#### EXERCISE DATA

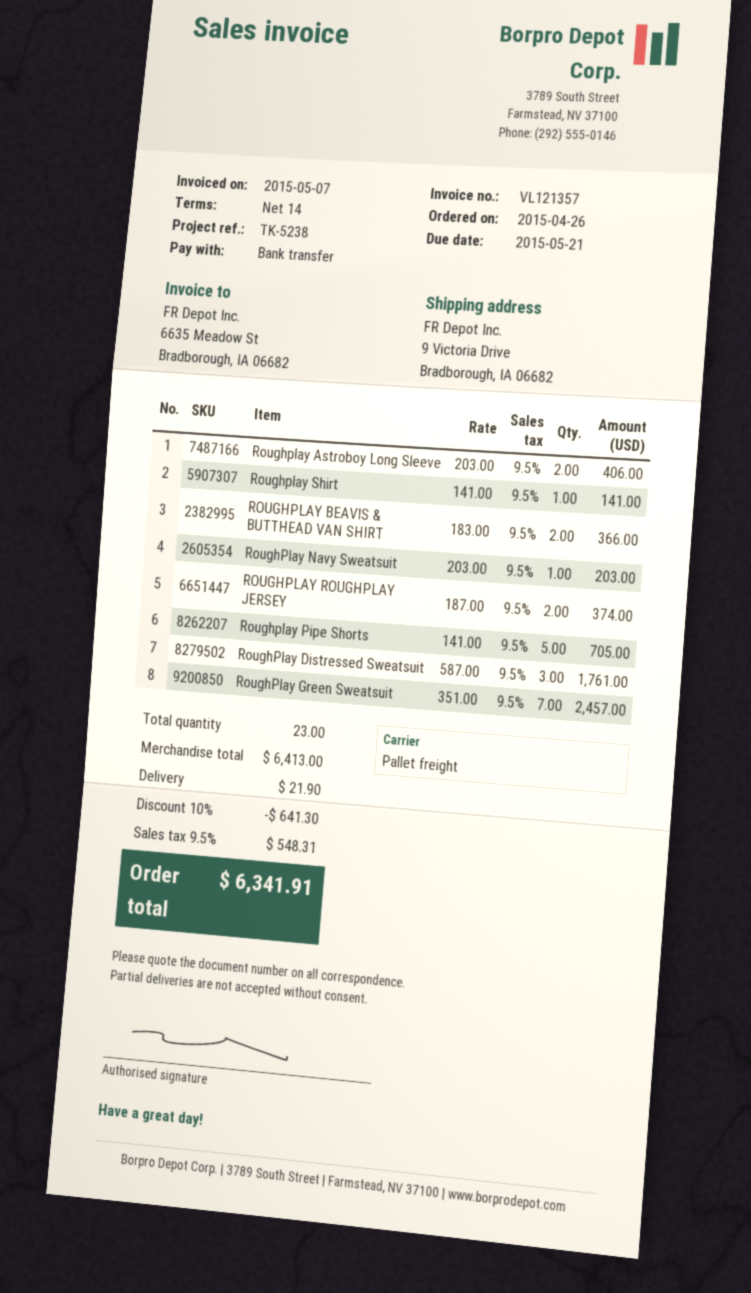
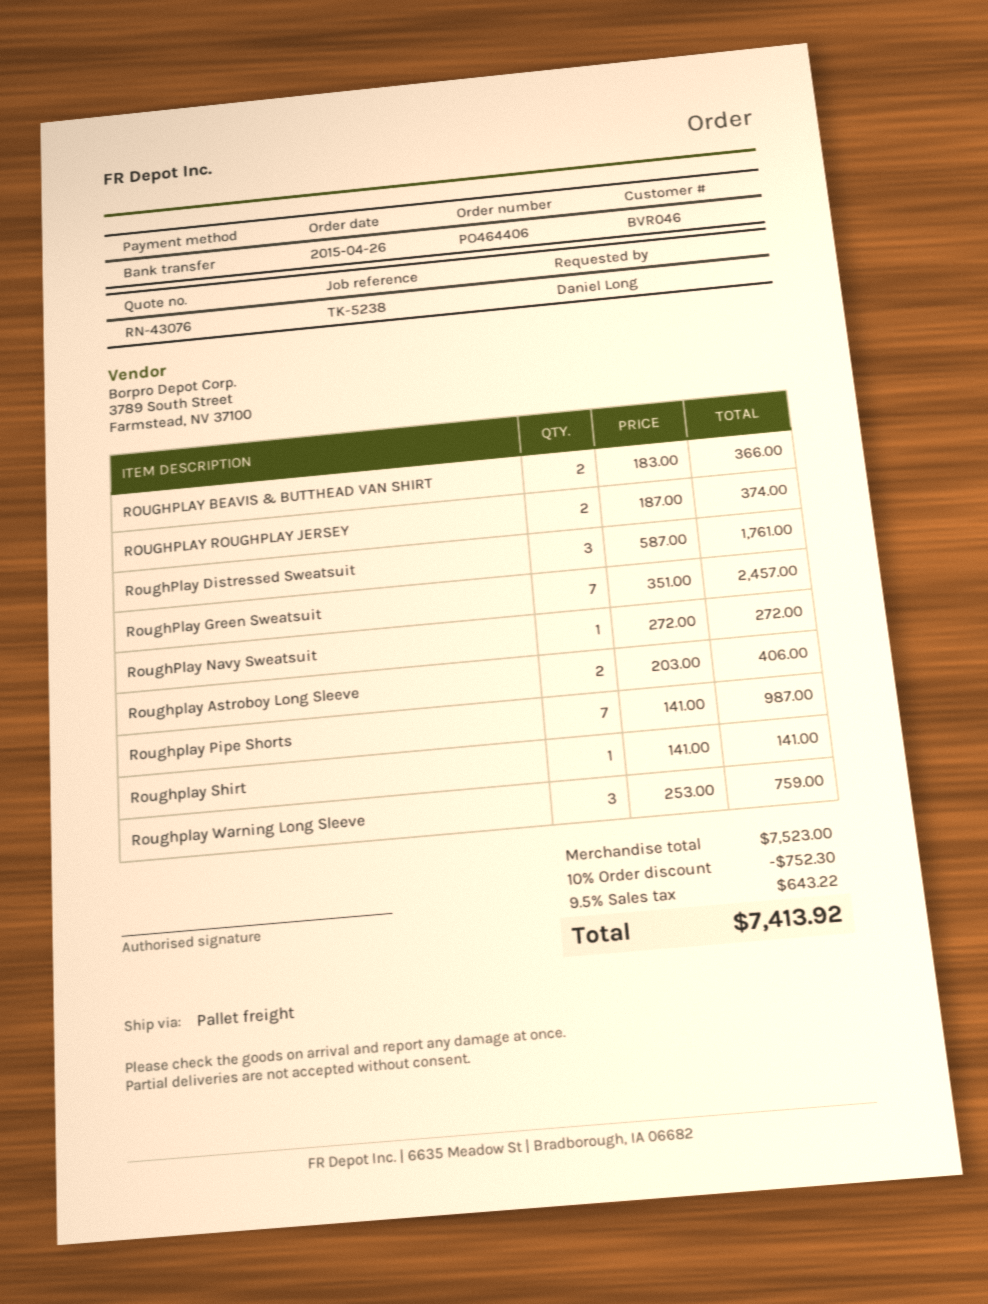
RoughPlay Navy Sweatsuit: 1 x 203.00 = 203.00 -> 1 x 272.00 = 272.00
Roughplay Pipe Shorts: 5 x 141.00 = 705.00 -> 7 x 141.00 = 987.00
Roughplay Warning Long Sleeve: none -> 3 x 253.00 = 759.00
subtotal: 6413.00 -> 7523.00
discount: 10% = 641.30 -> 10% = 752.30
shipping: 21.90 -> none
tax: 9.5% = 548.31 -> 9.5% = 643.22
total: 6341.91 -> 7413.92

########

Within the listing, how many lines carry the word "none"? Answer with the number alone.

■ **OUTPUT FOR THIS EXERCISE**
2